La revue anglaise, Paragraph a publié un numéro spécial que nous n'avons pas encore reçu, mais qui est, n'en doutons pas, de bonne qualité, au vu du sommaire et du nom de son éditrice, bien connue des spécialistes. Genet, Edited by MAIRÉAD HANRAHAN. (Paragraph, 27.2). Edinburgh University Press, 2004. 145 pp. Pb £18.95.
Sur la polémique concernant Jean Genet et l’antisémitisme
Depuis quelques mois, Eric Marty, connu notamment pour ses travaux sur Gide et Barthes, défend une thèse assez provocante : l’œuvre non-théâtrale de Genet témoignerait, selon ses termes, d’un "antisémitisme halluciné".
En publiant Jean Genet à Chatila, dans Les Temps Modernes, N°622, décembre 2002-janvier 2003, puis en mars, un essai intitulé Bref séjour à Jérusalem, collection L’infini, Gallimard, qui reprend cette longue étude de cent pages, enfin en avril 2003, Jean Genet dramaturge ou l’expérience de l’Autre, Critique, n°671, avril 2003, p. 252-265, cette thèse se donne à lire selon une argumentation qui mérite le débat.
Contrairement aux livres publiés sur Genet depuis cinq ans, l’étude et le livre de Marty ont un grand écho. Un article de Patrick Kéchichian dans Le Monde, puis les revues Art Press et Les Inrockuptibles, de mai 2003, ainsi que l’émission Répliques, sur France Culture ont permis à Eric Marty de défendre cette thèse.

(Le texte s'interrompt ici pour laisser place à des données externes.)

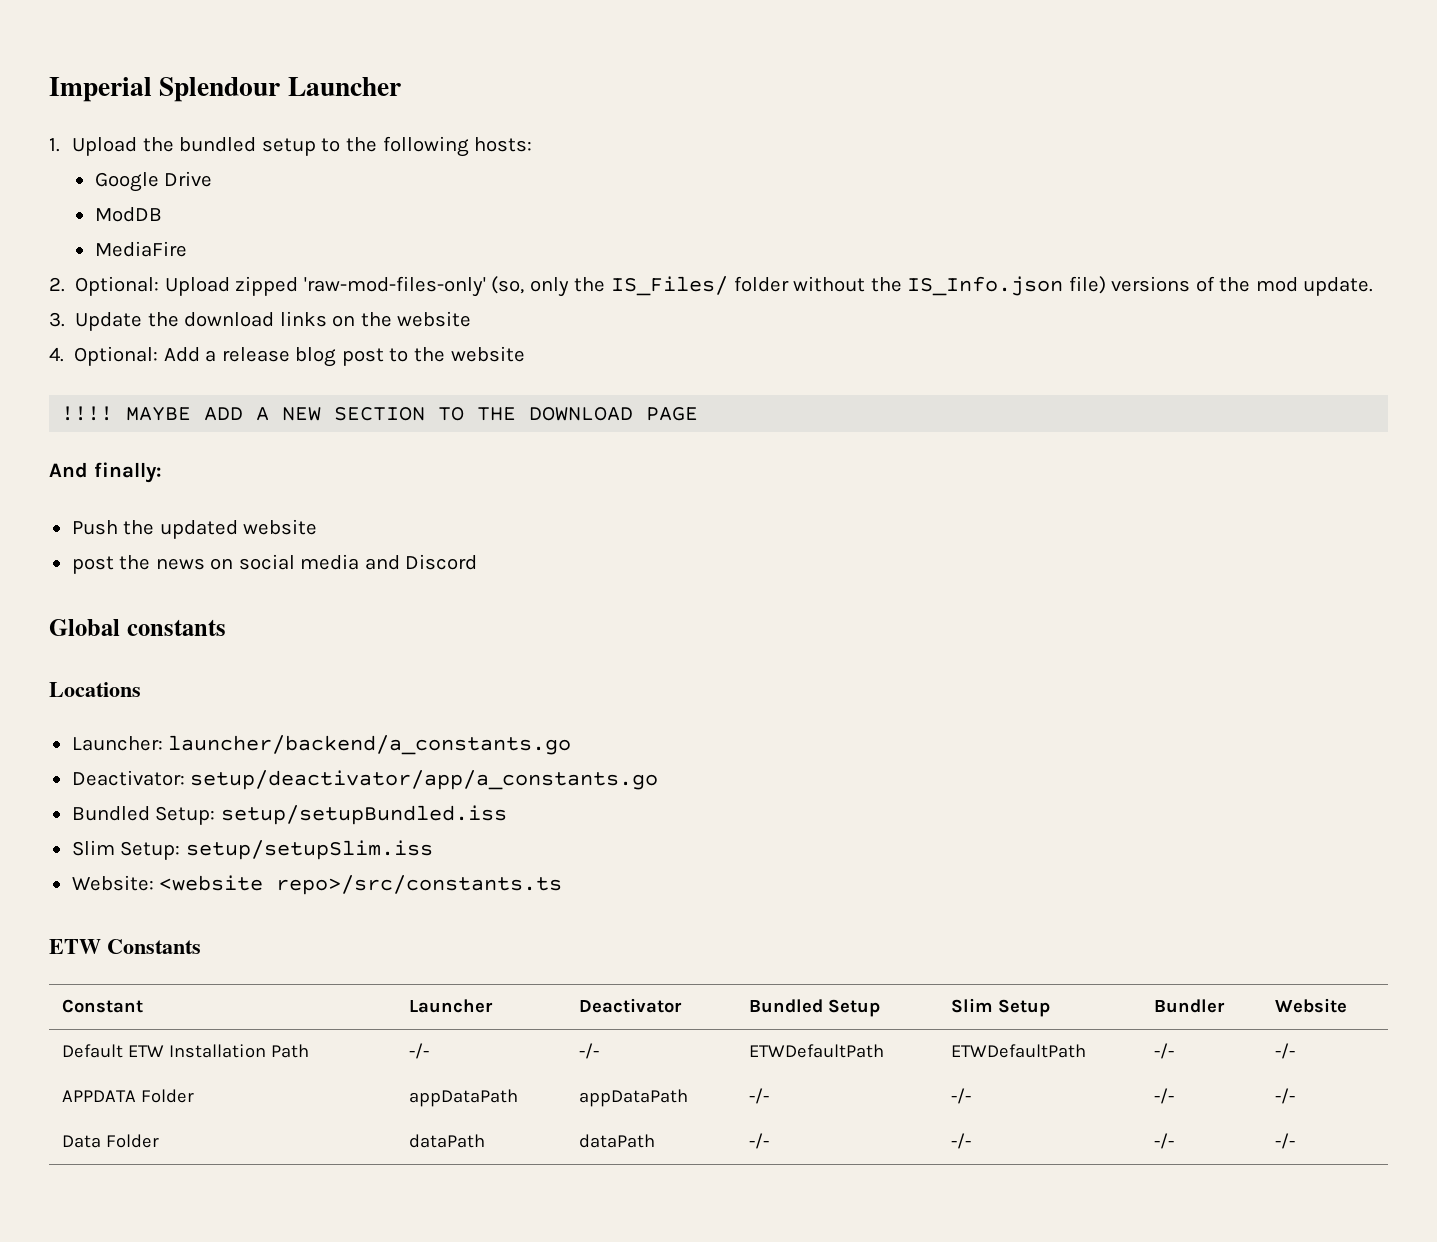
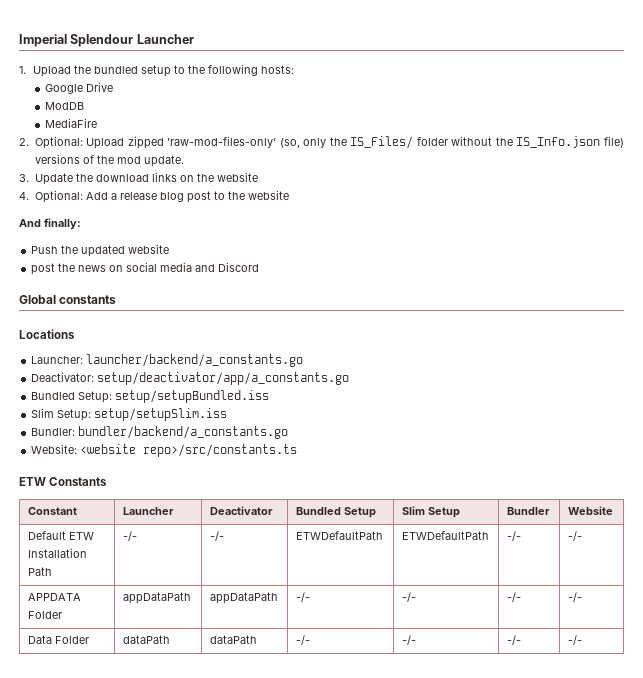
- !!!! MAYBE ADD A NEW SECTION TO THE DOWNLOAD PAGE
+ Bundler: bundler/backend/a_constants.go

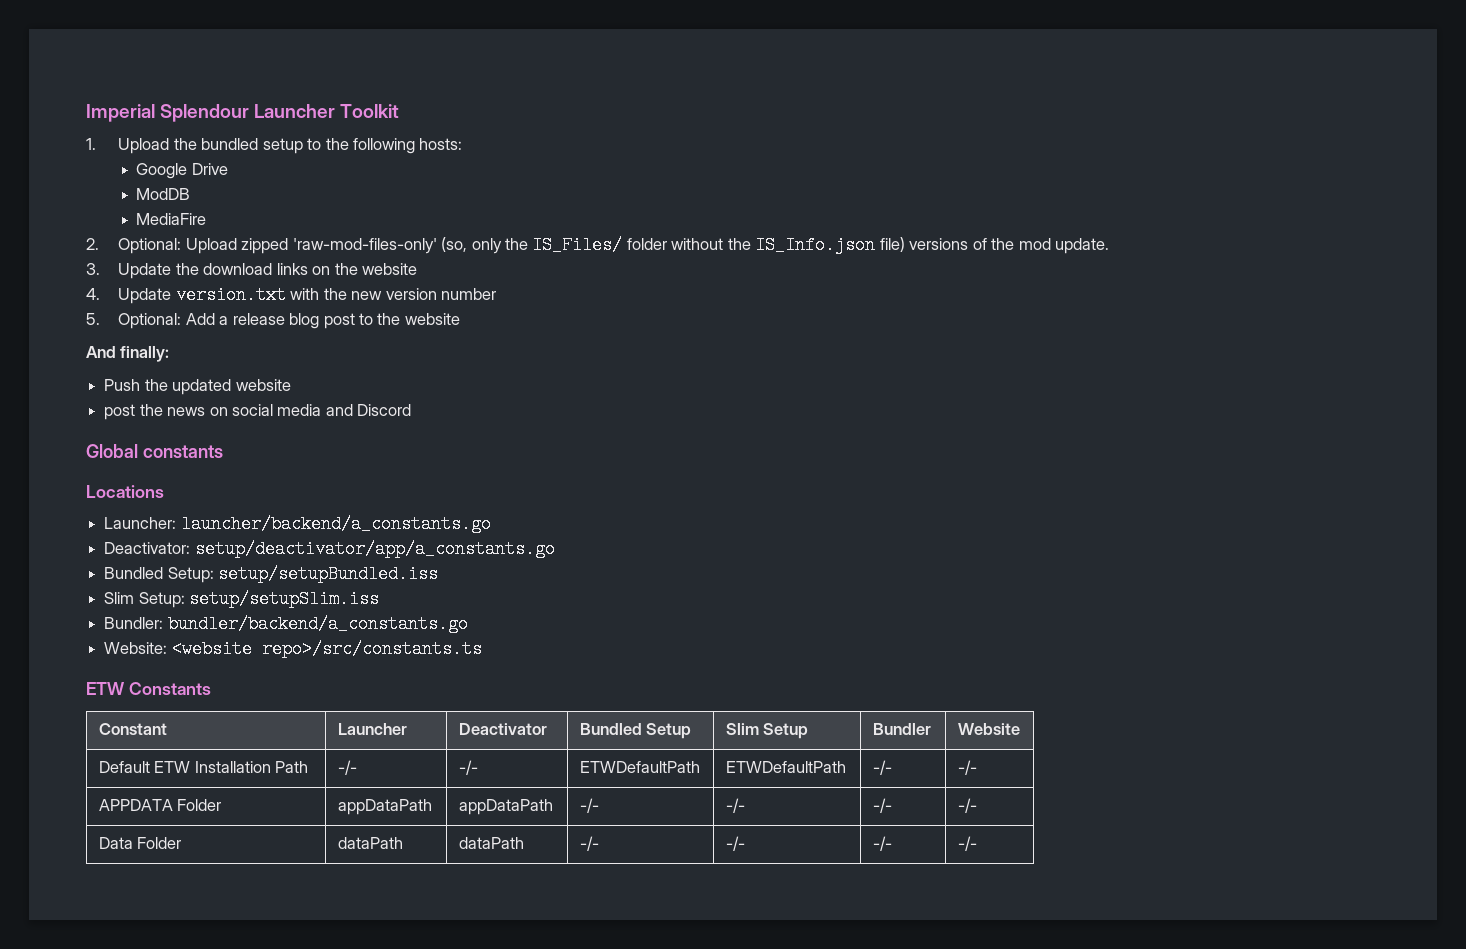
- Imperial Splendour Launcher
+ Imperial Splendour Launcher Toolkit
- 4. Optional: Add a release blog post to the website
+ 4. Update version.txt with the new version number
+ 5. Optional: Add a release blog post to the website

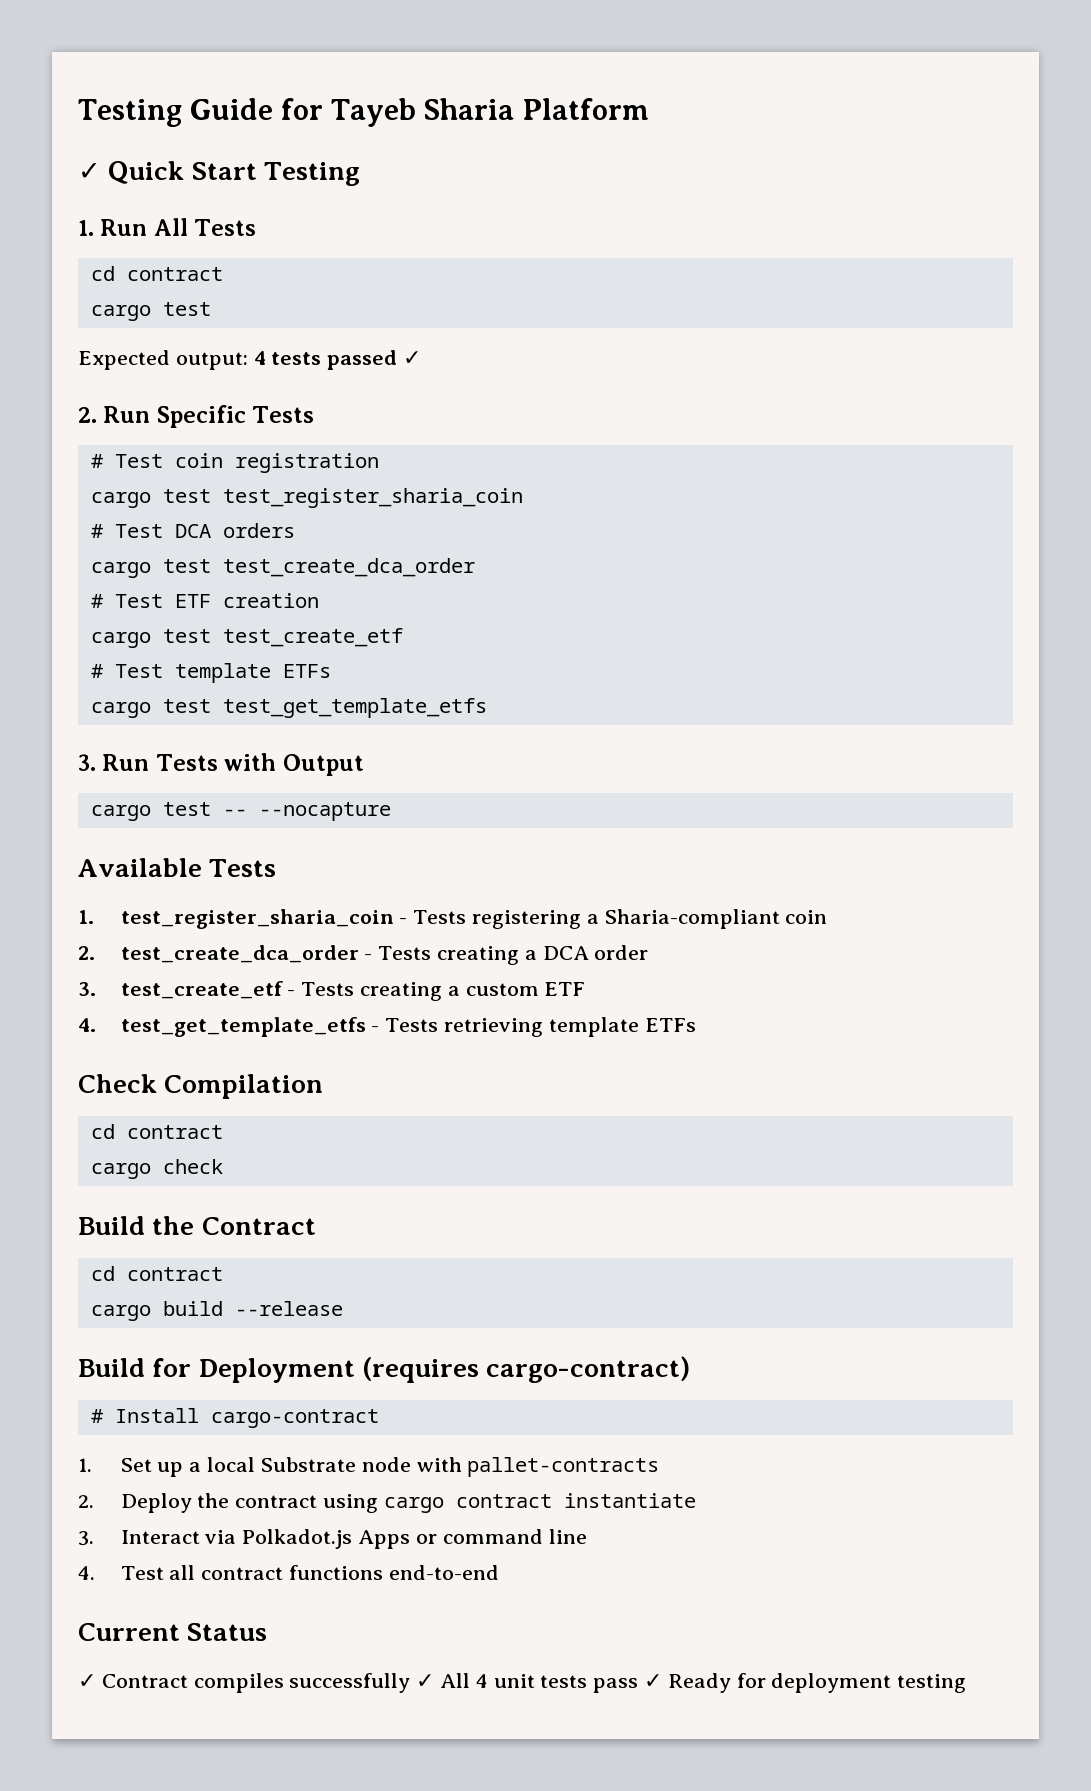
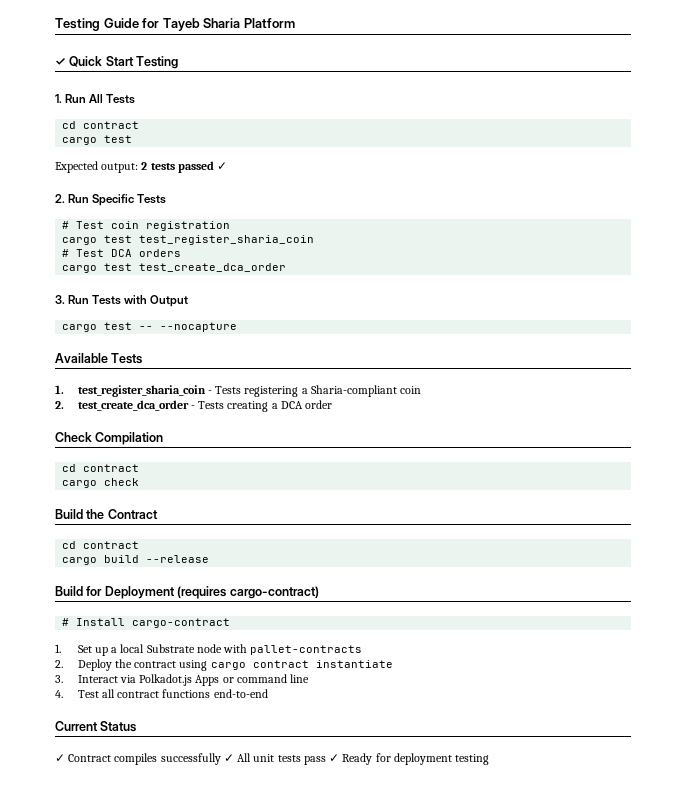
- Expected output: 4 tests passed ✓
+ Expected output: 2 tests passed ✓
- # Test ETF creation
- cargo test test_create_etf
- # Test template ETFs
- cargo test test_get_template_etfs
- 3. test_create_etf - Tests creating a custom ETF
- 4. test_get_template_etfs - Tests retrieving template ETFs
- ✓ Contract compiles successfully ✓ All 4 unit tests pass ✓ Ready for deployment testing
+ ✓ Contract compiles successfully ✓ All unit tests pass ✓ Ready for deployment testing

Albert Dichy, dans un article du Monde, daté du 3 avril 2003, a contesté la lecture de Marty. Le co-éditeur, avec Michel Corvin, des oeuvres théâtrales de Genet, dans la collecion de la Pléiade, a dialogué avec Eric Marty et Alain Finkelkraut, dans l’émission dirigée par celui-ci, sur France Culture, Répliques, diffusée le 12 avril 2003.
Souhaitons que le dialogue continue et s’ouvre plus largement à d’autres chercheurs. Nous renvoyons aux articles de Sylvain Dreyer, le seul universitaire ayant répondu aux thèses de Marty et Jablonka, de façon critique. Voir la rubrique Essais
Pour notre part, nous allons rendre compte du livre et de l’article de Marty afin de poser, plus largement, des questions de méthode, dans la mesure où le rapport entre politique et littérature est en jeu, en d’autres termes, celle de la responsabilité de l’auteur, mais aussi, celle du lecteur.
Patrice Bougon, le 6 mai 2003
Nous avons reçu le petit livre Jean Genet. Portrait d'un marginal exemplaire, de la collection Découvertes Gallimard, 2002. Disons d'emblée qu'en 128 pages, la présentation d'Arnaud Malgorn accomplit parfaitement sa mission d'introduction à la vie et à l'oeuvre de Genet. L'iconographie est bien choisie, certaines photographies sont inédites, la bibliographie est précise. Nous y reviendrons.